|Dimension:||Trail: L=1.8 km, VR=200 m, D=1 h.|
|Guided tours:||self guided|
|As far as we know this information was accurate when it was published (see years in brackets), but may have changed since then.
Please check rates and details directly with the companies in question if you need more recent info.
|1484||Kaiser Maximilian I trapped in the cave.|
|1936||wooden statue of Kaiser Maximilian I created by the sculptor Johannes Obleitner.|
|2015||Grottensteig trail renovated.|
Its not easy to visit the Kaiser-Max-Grotte (Emperor Maximilian Grotto), as it is located in the middle of a vertical cliff face named Martinswand, 200 m above the valley floor. Kaiser Maximilian I of Austria learned this when he was hunting and was not able to find his way down again. So he stayed in the cave for several days, enjoying the spectacular view on the Inn valley, the city Innsbruck, and the Stubai mountain ridge to the south, until he was finally rescued. Obviously the era before cell phones. And that's the story how the cave got its name:
Emperor Maximilian I was a passionate hunter and was very fond of chamois hunting.
One day, when he came up here on a hunt, he lost his path and could no longer go forward or back.
He was trapped in the Martinswand and waited in the grotto for help.
He spent two days here.
According to legend the village at the foot of the Martinswand, takes its name from this event. As the Emperor begged for help he said "wenns denn nur kematen" ("if only they would come"). This is how the village got its present name Kematen.
Emperor Maximilian was finally saved after two days by a peasant boy. But when he was on safe ground the peasant boy just disappeared, and it was thought that a guardian angel had rescued the Emperor. To commemorate his rescue, the Emperor had the large cross erected in the grotto. From this day the cave was called the Emperor Maximilian Grotto.
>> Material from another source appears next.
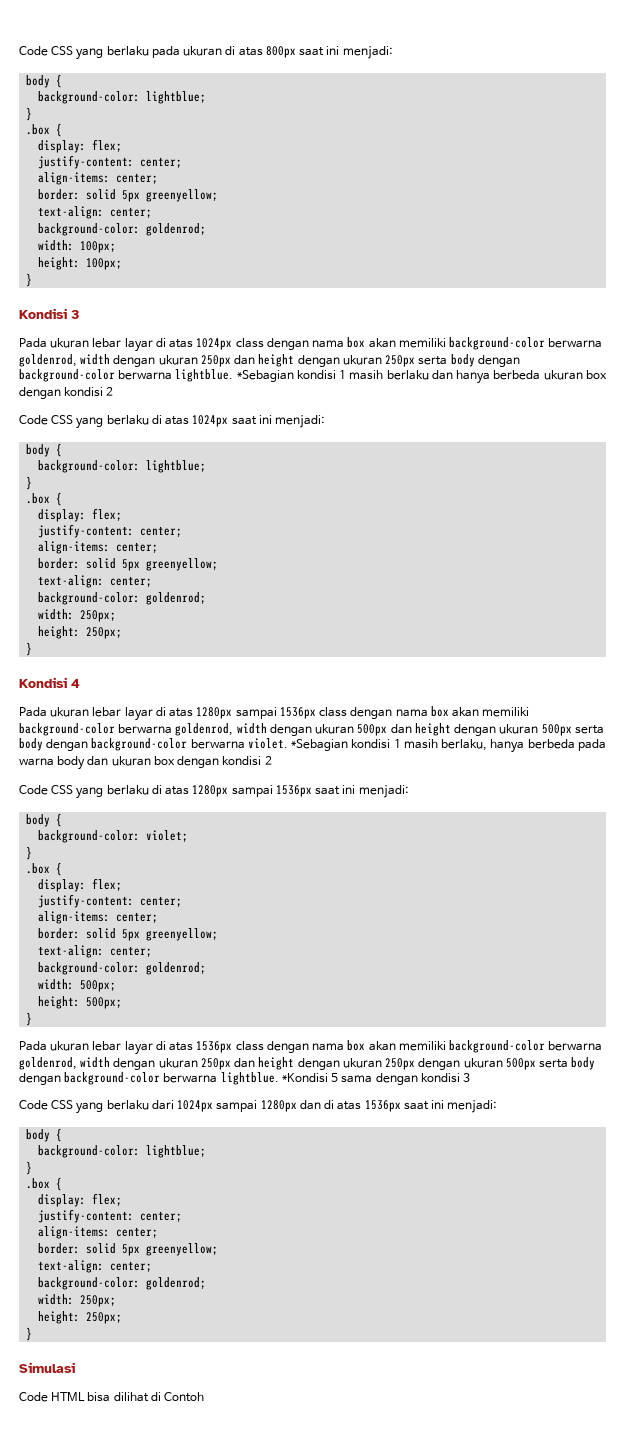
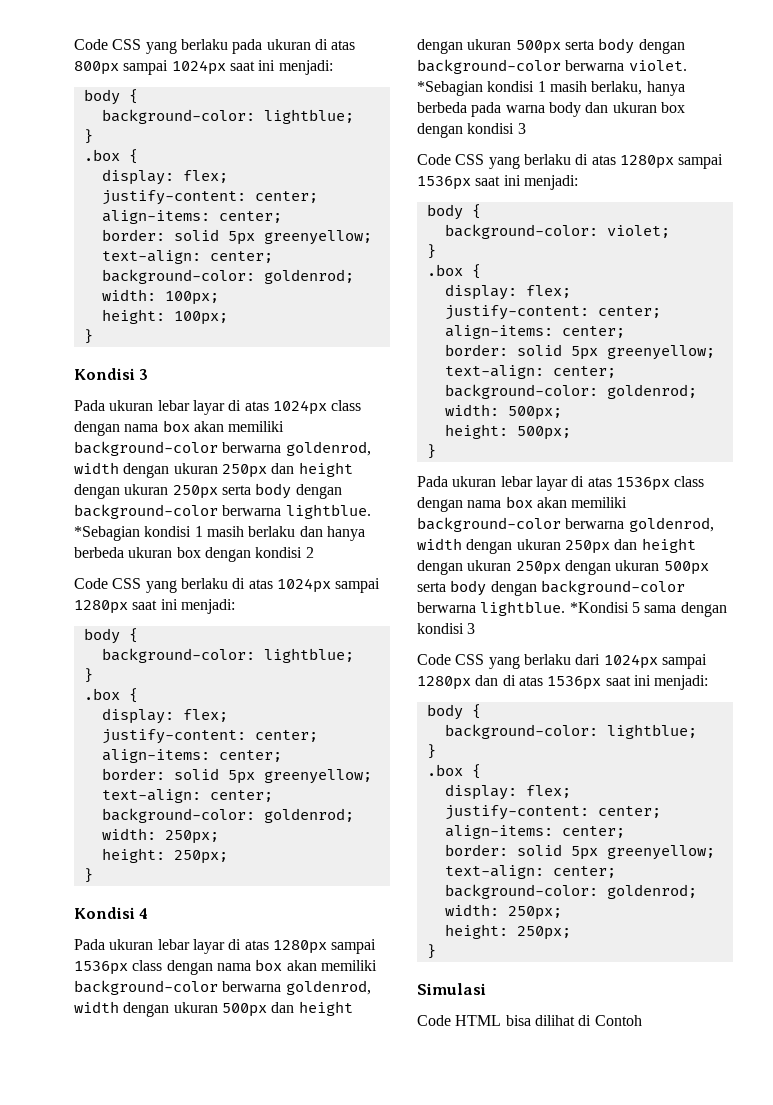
(296, 52) none -> [123,60,226,75] sampai 1024px
(229, 421) none -> [335,578,381,593] [74,600,128,614] sampai 1280px
[264,756,272,765] 2 -> [517,123,526,134] 3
Today the cave has a railing, two huge crosses and benches for the tired visitors. Its also unclear how much of the cvae is natural and how much was dug into the wall. According to one version of the story Maximilian I was trapped on a narrow ledge in the wall, and he ordered the creation of the cave to commemorate his rescue. It is rather popular, especially in the late afternoon. It is also frequented by climbers, because a rather difficult climbing route from the foot of the cliff ends here.
Today there is a confortable trail allowing access to the cave. Starting point is the Red Cross station at the city limits of Zirl. From here a gravel road leads to the huge limestone quarry of Plattner & Co Kalkwerk. The trail was built on the mountain slope above the quarry and after less than 2 km the Kaiser-Max-Grotte is reached. The trail was modernized only a few years ago, is rather wide and has railings and steel ropes along the wall for security. It does not require mountaineering skills, surefootedness, no fear of heights and a short rope and carbine for safety are much recommended though.